For my 2¢ this week I’m pondering about how we make vanity metrics a bit more human.


I recently read a LinkedIn post where a regular sole entrepreneur, fairly new to the gig, nobody especially famous in the industry, talked about how many thousands of professionals she had helped. That seemed like a lot to me; how could this one consultant have that many clients?

But of course, the truth is in the definition of the metric.

My interpretation of the metric “professionals helped” was “clients”. As I dug a little deeper, I discovered that her use of “professionals helped” was not just her paying clients but the subscribers to her content.
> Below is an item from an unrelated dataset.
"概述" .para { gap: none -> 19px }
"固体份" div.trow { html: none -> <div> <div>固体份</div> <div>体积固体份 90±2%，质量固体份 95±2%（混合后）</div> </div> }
I like her interpretation better.

You could argue that you can’t assume that you helped someone with every piece of content they touch, and we could wander down a vanity metrics rabbit hole of blah blah downloads… blah blah open rates … but it’s a reasonable assumption that if someone subscribes, they’ve picked you because the content is helpful.

My chum Robert Rose once described a subscriber as someone who is putting their trust in your future content.
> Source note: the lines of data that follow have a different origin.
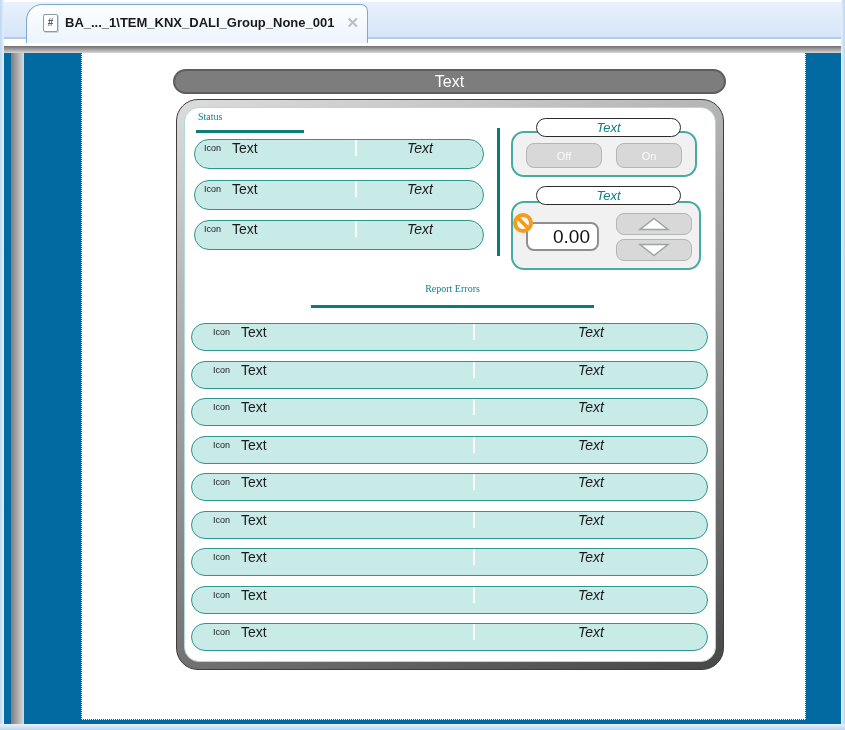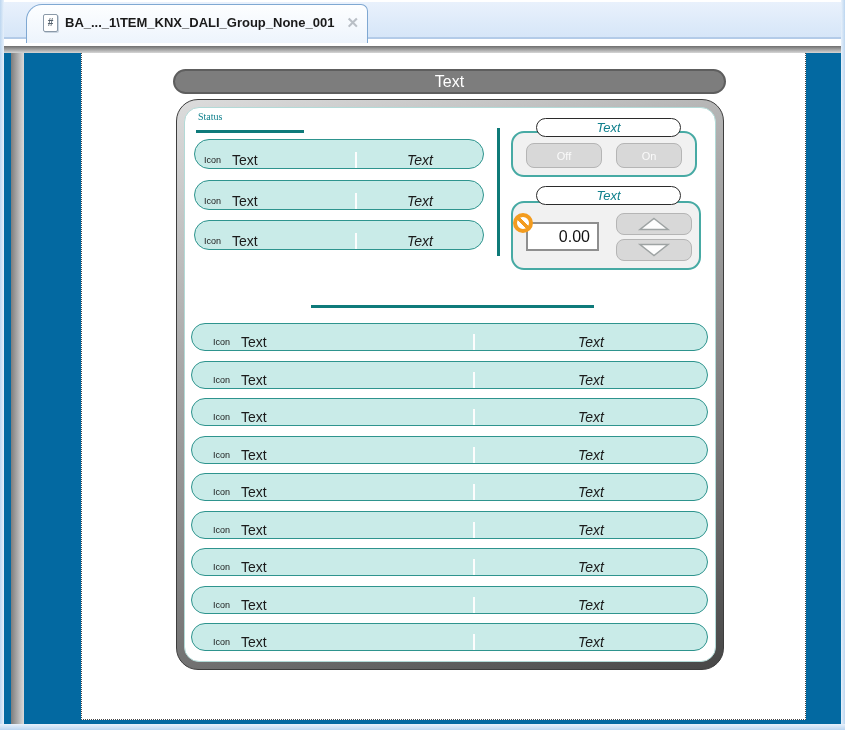"Icon" .pill { align-items: flex-end -> flex-start }
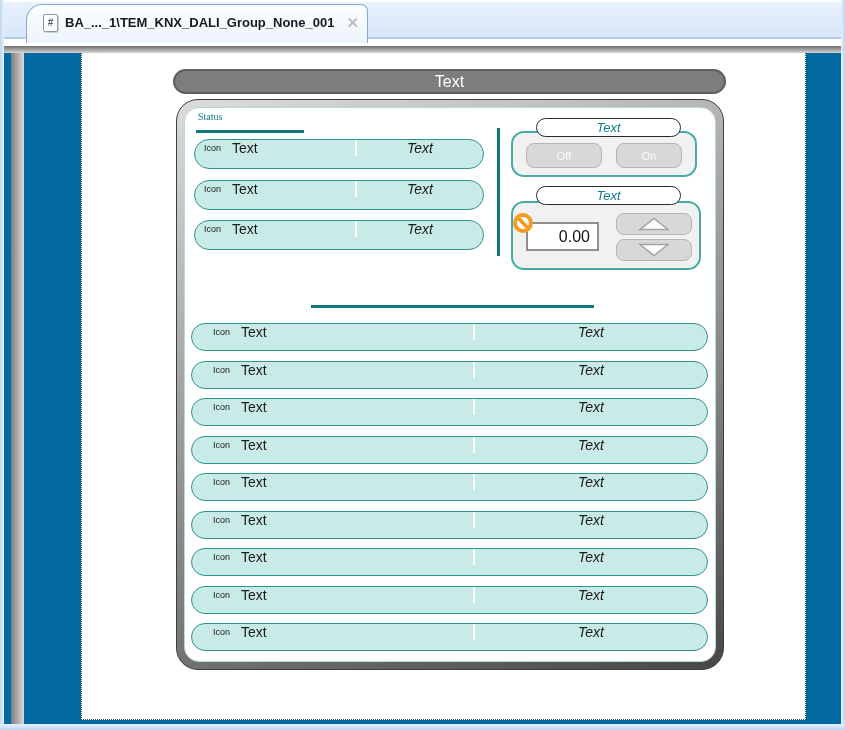"0.00" .spin-input { border-radius: 0 -> 8px; font-size: 16px -> 19px }
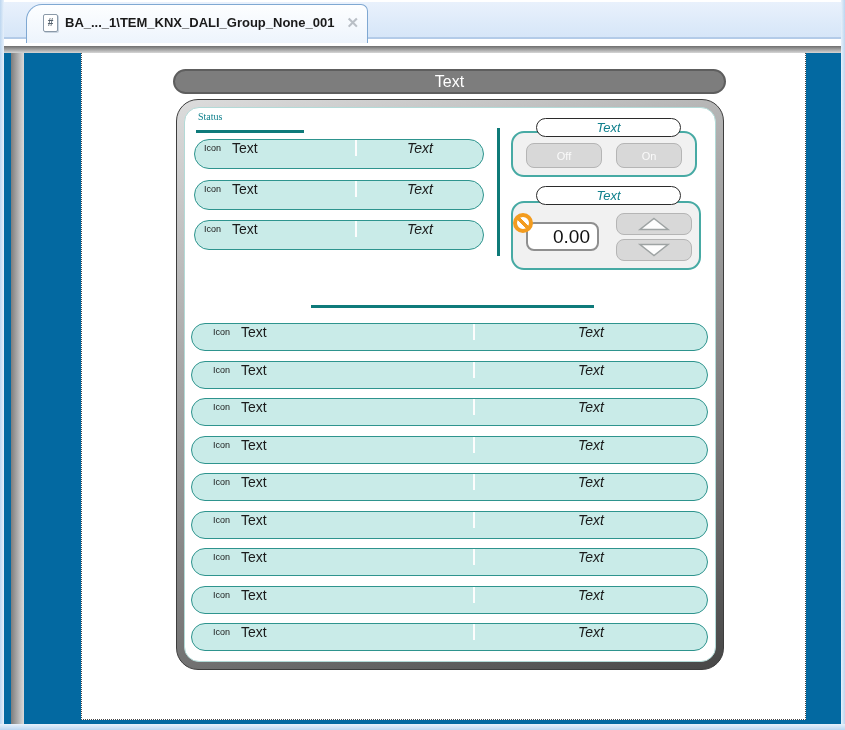"Report Errors" div.heading { html: none -> <div>Report Errors</div> }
It’s a decent assumption that this trust is based on something they’ve heard or read from you that helped them. By subscribing, they are saying, “You helped me”.

Chalk up a score in the “professionals helped” column.

Why am I sharing this?

Well, in all this hustle culture of getting vanity scores on the board, isn’t this just a nicer metric? Your content helped X people today.

“Subscriber” smacks of a unit of measure for advertising revenue, not a word to describe a person coming to you as they are trying to be better at something or solve a problem. Whereas “professionals helped” speaks to a greater purpose of what your content is for.

Maybe “professionals helped” is not for you, maybe it’s “people influenced” or something else, but whatever it is, humanizing these vanity metrics is a reminder of why we create content.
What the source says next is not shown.